Why are we so young?

But it is in the music-hall, as I have said, that I am most impressed with the youthfulness of man.  How delighted we are when the long man in the little boy’s hat, having asked his short brother a riddle, and before he can find time to answer it, hits him over the stomach with an umbrella!  How we clap our hands and shout with glee!  It isn’t really his stomach: it is a bolster tied round his waist—we know that; but seeing the long man whack at that bolster with an umbrella gives us almost as much joy as if the bolster were not there.

I laugh at the knockabout brothers, I confess, so long as they are on the stage; but they do not convince me.  Reflecting on the performance afterwards, my dramatic sense revolts against the “plot.”  I cannot accept the theory of their being brothers.  The difference in size alone is a strain upon my imagination.  It is not probable that of two children of the same parents one should measure six foot six, and the other five foot four.  Even allowing for a freak of nature, and accepting the fact that they might be brothers, I do not believe they would remain so inseparable.  The short brother would have succeeded before now in losing the long brother.  Those continual bangings over the head and stomach would have weakened whatever affection the short brother might originally have felt towards his long relation.  At least, he would insist upon the umbrella being left at home.

“I will go for a walk with you,” he might say, “I will stand stock still with you in Trafalgar Square in the midst of the traffic while you ask me silly riddles, but not if you persist in bringing with you that absurd umbrella.  You are too handy with it.  Put it back in the rack before we start, or go out by yourself.”

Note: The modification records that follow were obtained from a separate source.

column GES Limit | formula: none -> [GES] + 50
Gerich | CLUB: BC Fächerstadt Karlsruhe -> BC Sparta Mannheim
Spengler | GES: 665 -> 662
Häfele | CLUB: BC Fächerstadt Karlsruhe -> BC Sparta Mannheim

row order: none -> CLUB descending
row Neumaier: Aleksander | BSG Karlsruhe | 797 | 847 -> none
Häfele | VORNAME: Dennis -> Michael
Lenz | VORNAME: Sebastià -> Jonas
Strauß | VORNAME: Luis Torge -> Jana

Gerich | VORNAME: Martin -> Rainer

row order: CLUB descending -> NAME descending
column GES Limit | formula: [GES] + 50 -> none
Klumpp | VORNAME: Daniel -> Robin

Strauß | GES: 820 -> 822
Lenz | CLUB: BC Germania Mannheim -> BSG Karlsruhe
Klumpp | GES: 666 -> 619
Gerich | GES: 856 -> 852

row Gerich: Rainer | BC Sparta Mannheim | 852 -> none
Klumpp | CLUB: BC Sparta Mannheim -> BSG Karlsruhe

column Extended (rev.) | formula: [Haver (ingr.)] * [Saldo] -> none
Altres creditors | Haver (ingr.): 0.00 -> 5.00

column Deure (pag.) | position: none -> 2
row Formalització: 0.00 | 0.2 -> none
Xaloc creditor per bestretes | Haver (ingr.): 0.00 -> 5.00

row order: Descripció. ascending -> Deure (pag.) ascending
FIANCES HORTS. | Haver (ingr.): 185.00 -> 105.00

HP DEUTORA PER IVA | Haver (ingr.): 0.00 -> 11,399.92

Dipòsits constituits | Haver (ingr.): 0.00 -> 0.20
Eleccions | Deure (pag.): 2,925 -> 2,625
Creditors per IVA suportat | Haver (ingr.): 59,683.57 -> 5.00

Besides, my sense of justice is outraged.  Why should the short brother be banged and thumped without reason?  The Greek dramatist would have explained to us that the shorter brother had committed a crime against the gods.  Aristophanes would have made the longer brother the instrument of the Furies.  The riddles he asked would have had bearing upon the shorter brother’s sin.  In this way the spectator would have enjoyed amusement combined with the satisfactory sense that Nemesis is ever present in human affairs.  I present the idea, for what it may be worth, to the concoctors of knockabout turns.